Except for the cat
February 10, 2022
The cancer riddled Staffie, the muzzle white where it was brindle once, the Great Dane who clocked up only three years (for we breed dogs too big for their strained hearts to cope) the smelly terrier who outlived them all, sitting with the bald budgie Chomp on his head (something that would never have been allowed when the dog was alive), the coin-sized islands of terrapin, the scurry of guinea pigs, the cat that adopted you even though you don’t like cats, the many goldfish that floated to the tops of tanks, all come to greet you as you travel over to the other side. They bite and scratch and peck, and the ballooned goldfish push inside your throat, and you feel the choking although you are dead, and you realise that the animals did not enjoy their lives being stunted, to fit into your notion of pet like a blistered foot caught in a too small shoe. Except for the cat, who never gave a shit.
PS Cottier

A fun piece of prose (poetry) in a vaguely horrific way. As an editor, I’m amazed by how many poems contain cats. Here’s my contribution.
Tuesday poem: Notes towards ‘Feral’
March 14, 2017
Feral
Feral is the weed that walks hops or swims
that we seeded here first of all.
Like weapons in Afghanistan to fight Russians,
they shoot back against the giver, given time.
The irony in the soil, the punch-line
that keeps moving.
They are the spoonful of toad that never
helped the sugar.
The feral is the new devil;
we burn them, use their live bodies for cricket,
run them over.
They are our scapegoats, scapetoads, scapecarp,
whipping boys for our royal, stupid selves.
Varmint, pest, pets gone wild, rejigged —
dancing to their own tune.
PS Cottier
Continuing thoughts about what is a weed from my last post, this week I touch on feral pests, with which Australia is now teeming, after 200 years of colonisation/invasion.
Cane toads are probably amongst the most famous, although even cats multiply like mice (ew!) here, and feed on parrots and lizards and all the tiny marsupials that most Australians in cities have never seen.
I am working on a sequence based on this; though trying to organise my thoughts is like teaching cane toads manners. (And that’s not a cane toad above, but it is a cool illustration, courtesy of the wonderful resource Old Book Illustrations.) The guy peeping at the main figure is 100% Gandalf, and I’m sure he has Powers over toads.
Either that or he uses them for their interesting secretions.

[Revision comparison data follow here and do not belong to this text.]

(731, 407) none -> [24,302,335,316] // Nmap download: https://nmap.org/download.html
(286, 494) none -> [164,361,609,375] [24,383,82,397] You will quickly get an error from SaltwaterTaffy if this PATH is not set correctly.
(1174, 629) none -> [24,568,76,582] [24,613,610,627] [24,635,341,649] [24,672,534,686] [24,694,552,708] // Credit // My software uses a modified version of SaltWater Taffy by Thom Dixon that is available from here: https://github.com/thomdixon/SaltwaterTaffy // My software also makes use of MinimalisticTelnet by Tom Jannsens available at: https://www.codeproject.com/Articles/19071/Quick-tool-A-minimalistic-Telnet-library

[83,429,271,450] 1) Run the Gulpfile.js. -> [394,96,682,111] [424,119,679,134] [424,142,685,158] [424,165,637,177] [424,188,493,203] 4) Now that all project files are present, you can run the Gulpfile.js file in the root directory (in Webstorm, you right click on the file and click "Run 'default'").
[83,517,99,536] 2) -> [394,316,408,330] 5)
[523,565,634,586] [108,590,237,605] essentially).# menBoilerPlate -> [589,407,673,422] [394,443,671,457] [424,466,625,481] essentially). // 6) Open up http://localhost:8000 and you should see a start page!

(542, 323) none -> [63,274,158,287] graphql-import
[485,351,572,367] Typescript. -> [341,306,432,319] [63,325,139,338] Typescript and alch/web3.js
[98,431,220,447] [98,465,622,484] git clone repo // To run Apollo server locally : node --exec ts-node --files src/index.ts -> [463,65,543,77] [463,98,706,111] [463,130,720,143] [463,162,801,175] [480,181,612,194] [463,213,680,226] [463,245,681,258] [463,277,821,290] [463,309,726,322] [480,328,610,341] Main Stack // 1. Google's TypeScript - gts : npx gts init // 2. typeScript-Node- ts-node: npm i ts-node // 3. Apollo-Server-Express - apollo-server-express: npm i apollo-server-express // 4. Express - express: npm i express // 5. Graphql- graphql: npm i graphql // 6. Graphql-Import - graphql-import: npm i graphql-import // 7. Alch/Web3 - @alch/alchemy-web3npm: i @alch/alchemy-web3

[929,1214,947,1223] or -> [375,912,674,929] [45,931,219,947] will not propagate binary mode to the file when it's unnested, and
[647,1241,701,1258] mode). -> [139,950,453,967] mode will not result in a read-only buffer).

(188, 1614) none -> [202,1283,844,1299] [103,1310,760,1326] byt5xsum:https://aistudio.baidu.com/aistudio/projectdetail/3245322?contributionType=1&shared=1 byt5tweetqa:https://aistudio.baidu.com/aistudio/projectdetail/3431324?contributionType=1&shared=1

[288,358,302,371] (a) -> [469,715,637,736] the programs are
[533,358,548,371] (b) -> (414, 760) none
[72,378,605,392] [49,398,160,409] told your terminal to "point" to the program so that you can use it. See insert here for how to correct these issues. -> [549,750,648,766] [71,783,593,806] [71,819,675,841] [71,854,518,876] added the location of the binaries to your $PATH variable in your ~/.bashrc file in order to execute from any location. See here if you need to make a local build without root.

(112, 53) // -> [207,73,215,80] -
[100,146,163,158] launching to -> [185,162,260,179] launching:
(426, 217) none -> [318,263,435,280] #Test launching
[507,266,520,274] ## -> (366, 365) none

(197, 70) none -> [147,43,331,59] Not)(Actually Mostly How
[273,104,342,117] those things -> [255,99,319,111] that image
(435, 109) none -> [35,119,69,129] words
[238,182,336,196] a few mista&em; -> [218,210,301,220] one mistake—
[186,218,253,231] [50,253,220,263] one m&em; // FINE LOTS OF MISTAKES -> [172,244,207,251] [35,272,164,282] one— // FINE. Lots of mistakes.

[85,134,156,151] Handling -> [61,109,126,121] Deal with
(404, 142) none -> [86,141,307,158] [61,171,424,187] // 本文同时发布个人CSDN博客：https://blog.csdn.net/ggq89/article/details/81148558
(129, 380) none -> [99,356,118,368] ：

Tuesday poem: The home for ancient memes
October 31, 2016
The home for ancient memes
Where they can haz cheeseburgers all day
Where jokes of nuking each other from space crack
Where everyone fusses over a grumpy cat
Where the cry of Ermahgerd echoes
Where an overly manly man flexes, endlessly
Where sad hipsters say many things
Where planking takes place every evening
Where the X all the Ys, and Y all the Xs
Where ice buckets become challenging
Where smugshrugs shrug smugly
Where seals have awkward moments
Where they debate the colour of a dress
Where they still Netflix and chill
Where…I’d definitely continue, but
Ain’t nobody got time for that
PS Cottier

Discuss the colour of this Tudor, dress-like thing.
Feet, not face
December 14, 2012
Tuesday poem: Cat poems, and more training
October 16, 2012
Cat poems
My cat is a cunning composer.
She leaves scores around the house.
There are syncopated jazz rats, still jerking,
replete with her creation.
They hum as tiny drumsticks protrude,
percussion and strings combined.
She arranges her catch with
an unblinking painter’s eye.
A wavering line of random feathers
changes into a bald peach bird,
elegantly draped among the pears.
She is Flemish in her still life,
Nature mort, most mort.
My Renaissance cat creates poems of pain,
with small commas of grey as meek mice
punctuate, curling. Each whisker a line of praise,
a direct compliment, to her well executed verse.
PS Cottier
I always dread putting a photograph of anything feline up, as I’m bound to get lolcats comments. Oh well, I’ll be brave…
Cats are tremendous murderers, almost as good as people. So click this feather from a bird one killed earlier, for further poesie:
My poem today was published in my first book, The Glass Violin.
ALSO: There’s a fun article about the Poets Train written by the wonderful organiser, Fiona McIlroy at this link, in which I have become PC Cottier. I haven’t been PC for a very long time, Fiona!:-)
UPDATE: I am back to being P.S. Cottier! Unfortunately, I momentarily typed and posted Fiona’s name as Fiona Wright: quite a different person. And although I corrected that quickly here, it’s up on the Australian Poetry site as Wright in my pingback comment. It’s McIlroy, I tell you! Sorry Fiona!